Excerpted data —
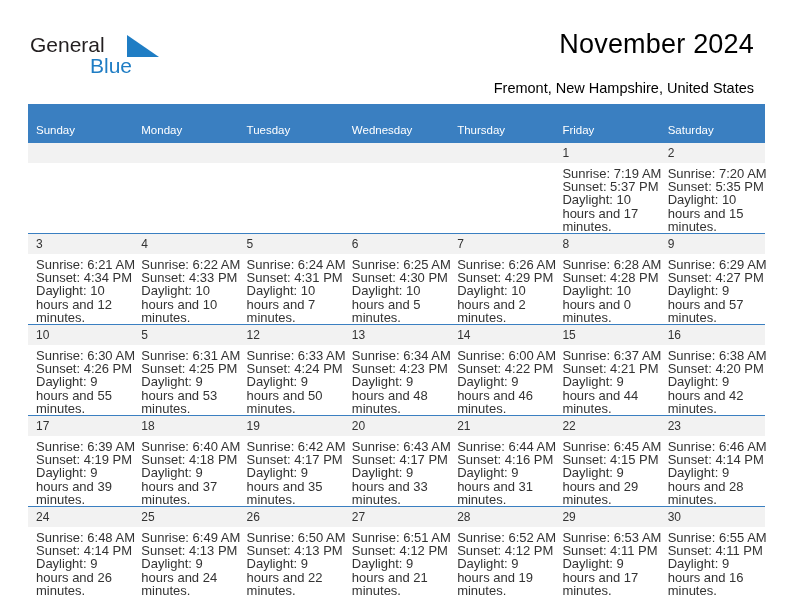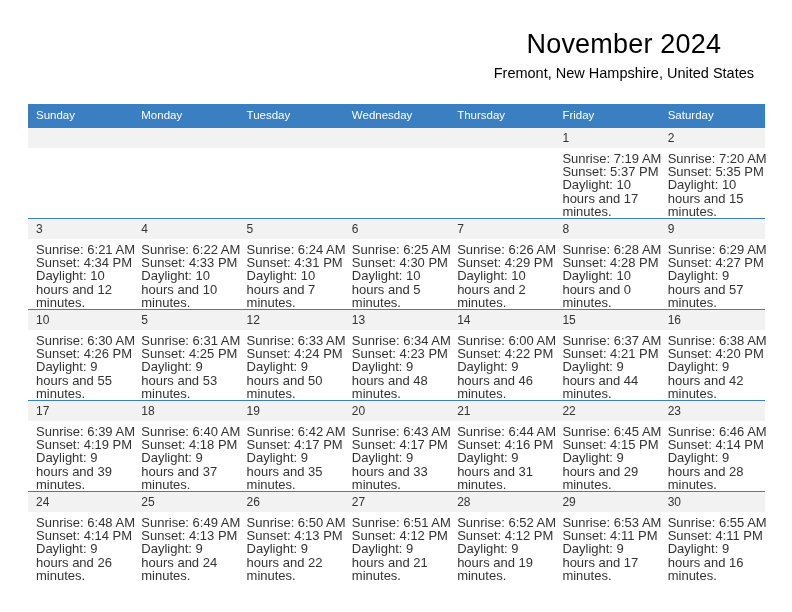--- a/index.html
+++ b/index.html
@@ -151,6 +151,15 @@
 
   <div class="header">
 
+    <div class="brand">
+      <span class="brand-general">General</span>
+      <span class="brand-triangle">
+        <svg width="32" height="22" viewBox="0 0 32 22" xmlns="http://www.w3.org/2000/svg">
+          <polygon points="0,0 32,22 0,22" fill="#1f7dc4"></polygon>
+        </svg>
+      </span>
+      <span class="brand-blue">Blue</span>
+    </div>
 
     <div class="title-block">
       <div class="cal-title">November 2024</div>

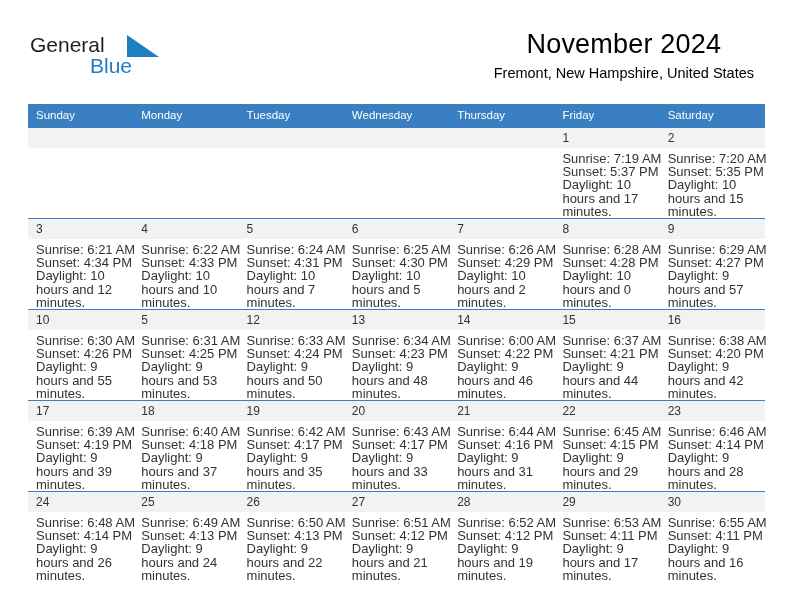--- a/index.html
+++ b/index.html
@@ -68,7 +68,7 @@
     position: absolute;
     right: 38px;
     top: 28px;
-    text-align: center;
+    text-align: right;
   }
   .cal-title {
     font-size: 27px;

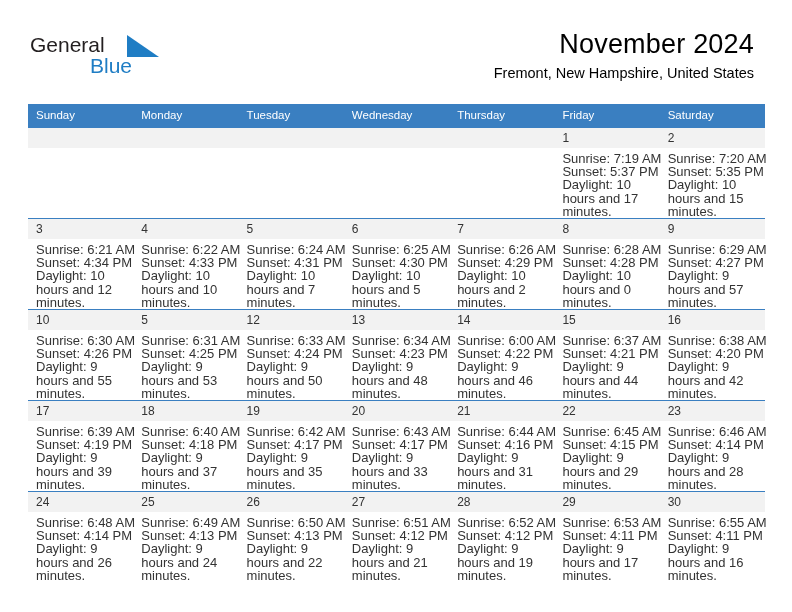--- a/index.html
+++ b/index.html
@@ -78,7 +78,7 @@
     letter-spacing: 0.2px;
   }
   .cal-subtitle {
-    margin-top: 3px;
+    margin-top: 18px;
     font-size: 14.5px;
     color: #000000;
     line-height: 18px;

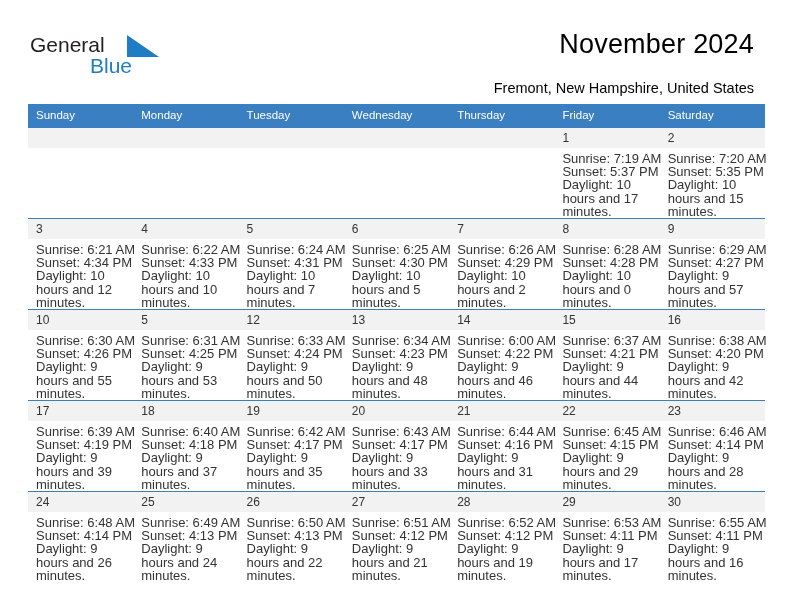--- a/index.html
+++ b/index.html
@@ -101,7 +101,7 @@
     font-size: 11.5px;
     font-weight: normal;
     text-align: left;
-    padding: 5px 0 5px 8px;
+    padding: 20px 0 5px 8px;
     height: 11px;
     border: none;
     line-height: 13px;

Directions —
Set down every entry above verbatim, without pictures.

Exercise output —
--- a/index.html
+++ b/index.html
@@ -151,6 +151,15 @@
 
   <div class="header">
 
+    <div class="brand">
+      <span class="brand-general">General</span>
+      <span class="brand-triangle">
+        <svg width="32" height="22" viewBox="0 0 32 22" xmlns="http://www.w3.org/2000/svg">
+          <polygon points="0,0 32,22 0,22" fill="#1f7dc4"></polygon>
+        </svg>
+      </span>
+      <span class="brand-blue">Blue</span>
+    </div>
 
     <div class="title-block">
       <div class="cal-title">November 2024</div>

--- a/index.html
+++ b/index.html
@@ -68,7 +68,7 @@
     position: absolute;
     right: 38px;
     top: 28px;
-    text-align: center;
+    text-align: right;
   }
   .cal-title {
     font-size: 27px;

--- a/index.html
+++ b/index.html
@@ -78,7 +78,7 @@
     letter-spacing: 0.2px;
   }
   .cal-subtitle {
-    margin-top: 3px;
+    margin-top: 18px;
     font-size: 14.5px;
     color: #000000;
     line-height: 18px;

--- a/index.html
+++ b/index.html
@@ -101,7 +101,7 @@
     font-size: 11.5px;
     font-weight: normal;
     text-align: left;
-    padding: 5px 0 5px 8px;
+    padding: 20px 0 5px 8px;
     height: 11px;
     border: none;
     line-height: 13px;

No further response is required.